The detective’s scent—sweat and cheap cologne—clogged the air around her. “You don’t want me for an enemy.”
“What I want . . . is a lawyer.” She tore her hands away from his and turned her head to glare at the mirror. “And I want one now.”
Silence.
“No one’s in there.”
Figured.
“And no lawyer is coming for you.”
That didn’t sound good.
He pulled away from the table and rolled his shoulders. “I’ve got a daughter,” he told her as he began to pace the small room.
Uh, what? How had they gone from dead bodies to his personal life?
“She’s real sick.” He paused and his gaze went distant. “Cancer. Eight years old . . . and she has cancer.”
What was happening here? “I’m . . . sorry.” And she was. No child should ever have to suffer such pain.
“Cops don’t make much.”
A chill iced her skin. No, don’t say—
He rubbed a hand over his face. “You’re going to try and escape custody in a few minutes.”
Rafe.
His right hand brushed back the edge of his jacket, and she saw the butt of his gun. “You’re going to try to get away, but you’re going to fail.”

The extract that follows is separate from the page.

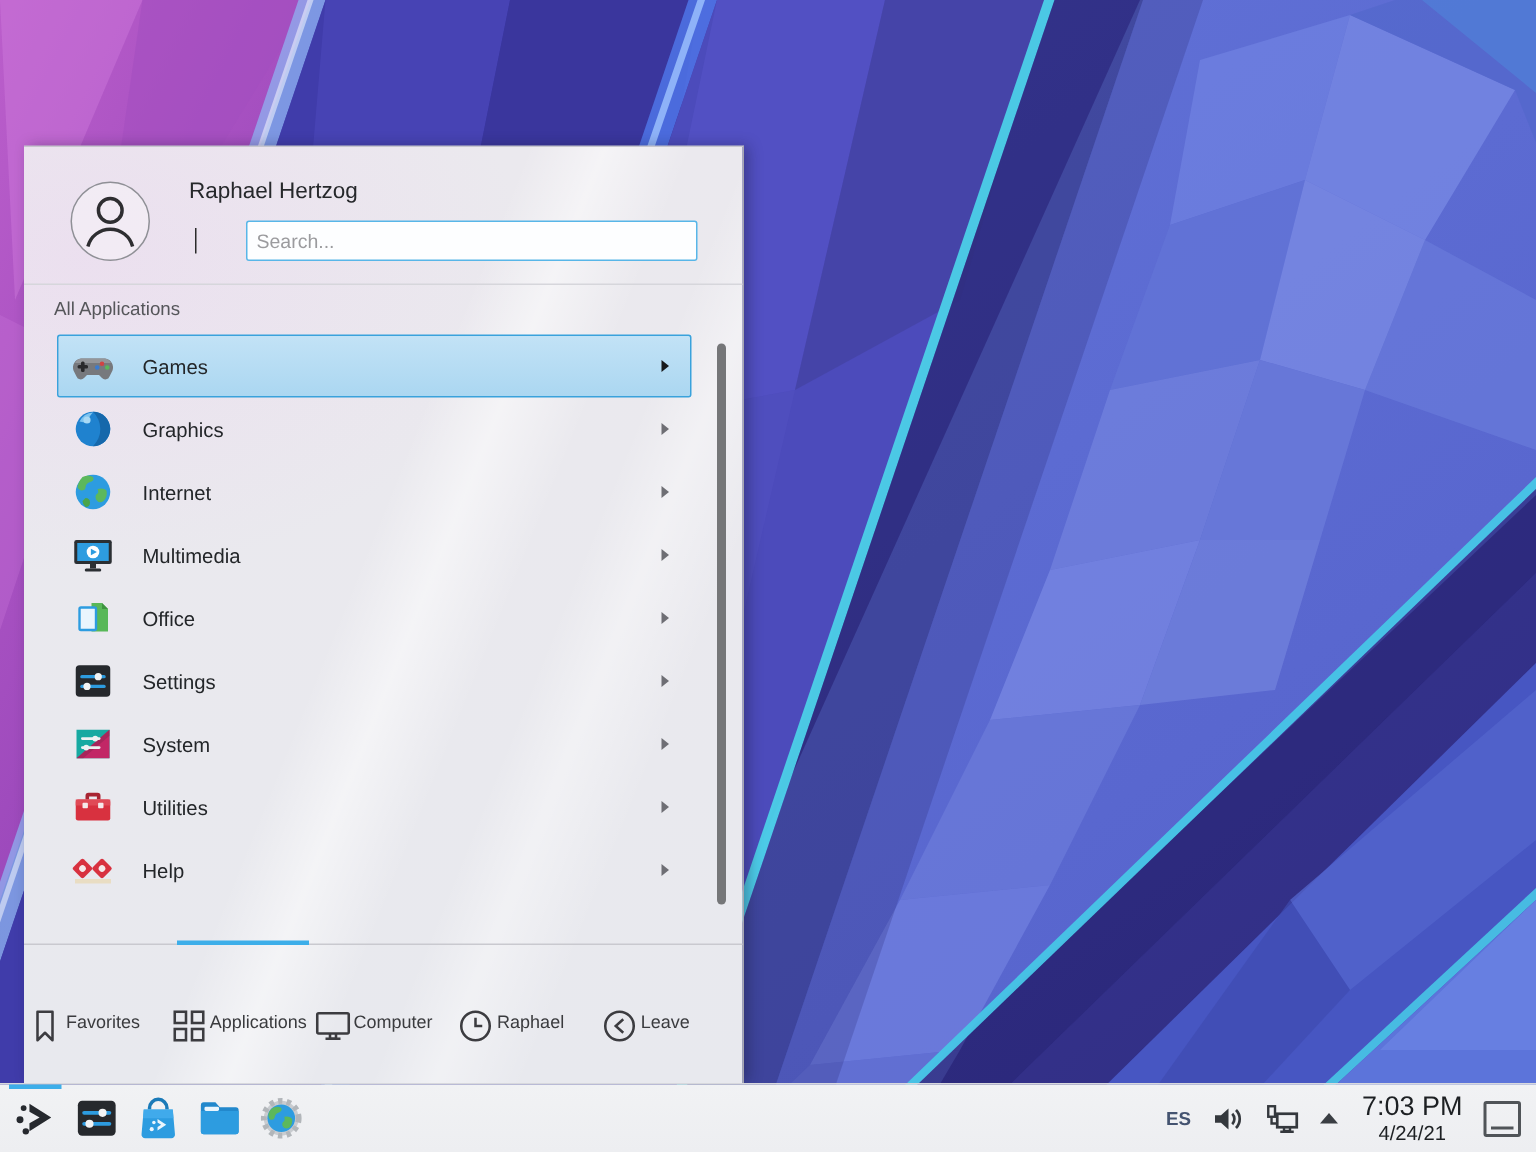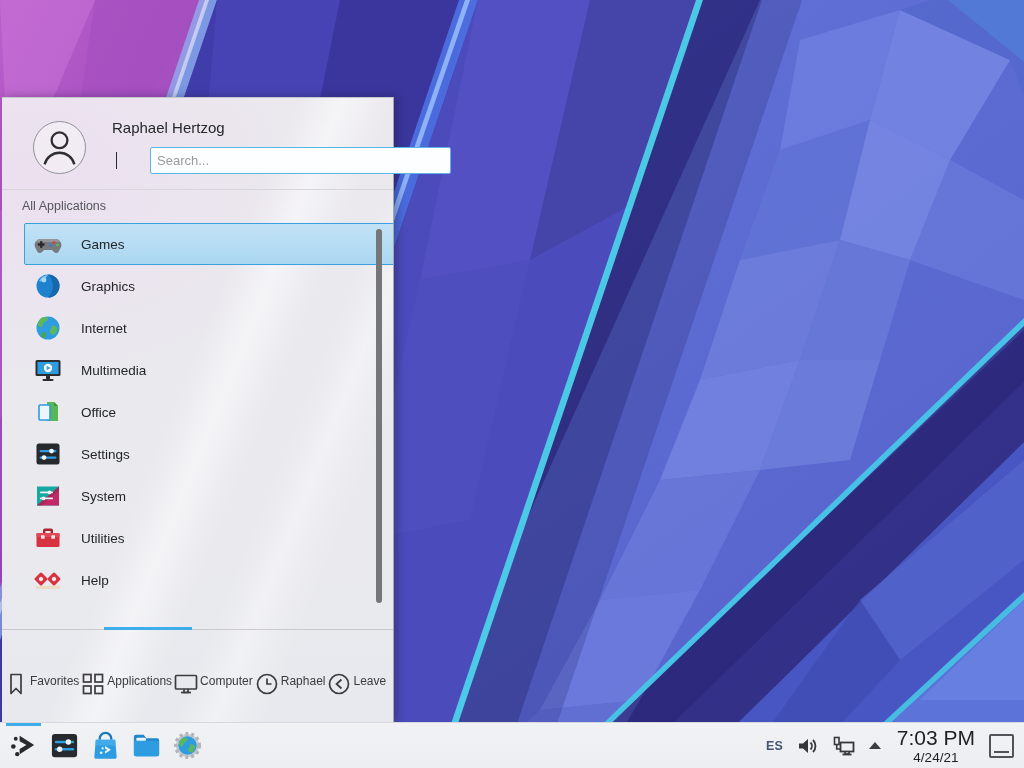"Raphael Hertzog" .kickoff { left: 2px -> 16px; width: 392px -> 480px }
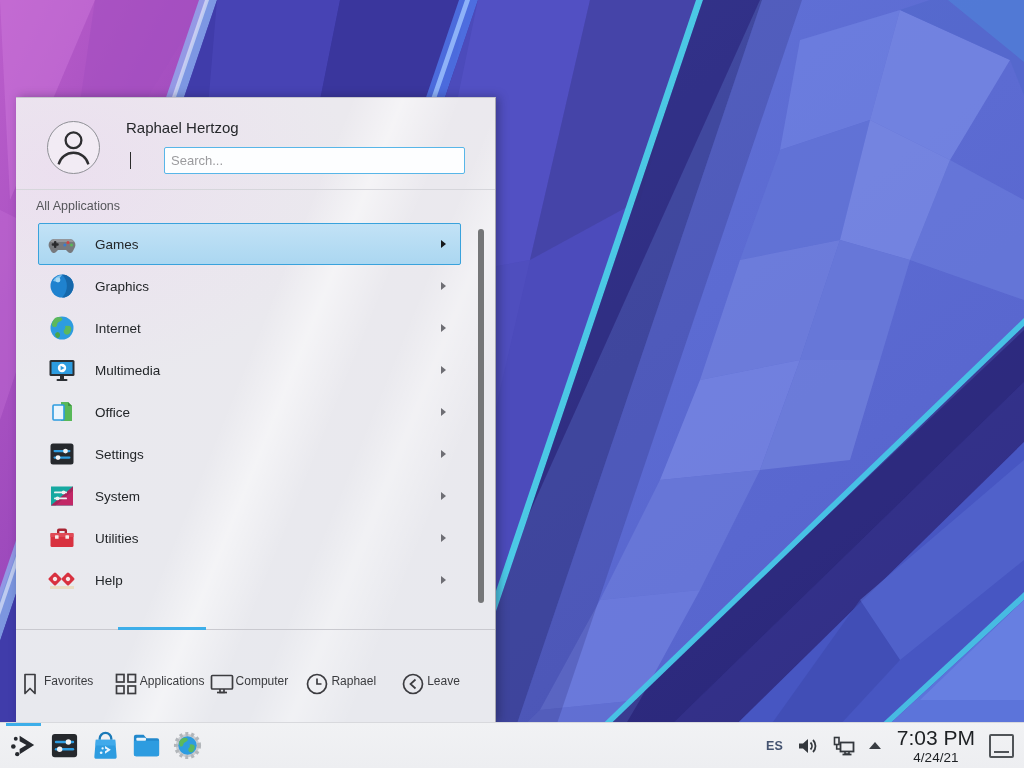"7:03 PM" .clock-time { font-size: 21px -> 18px }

Her mouth had gone bone dry. “Let me guess . . .” Her hands curled under the edge of the table. “You’ll have to shoot me, right?”
“Kelly’s real sick.” His eyes glittered at her. “She’s a little girl. She deserves to live. And you—you’re a killer, just like Simone. I saw the file on you. I know what you’ve done.”
So she wasn’t perfect. “What file? Who told you about me?”
“Jess Ortez.”
Damn him. “Jess doesn’t know everything.” Her left arm still stung from the bullet that had clipped her. The EMTs on the scene had bandaged her up, but she knew the next wound wouldn’t be one that a bandage could easily fix. Trapped in this ten-by-twelve-foot room, the cop wouldn’t exactly have a hard target.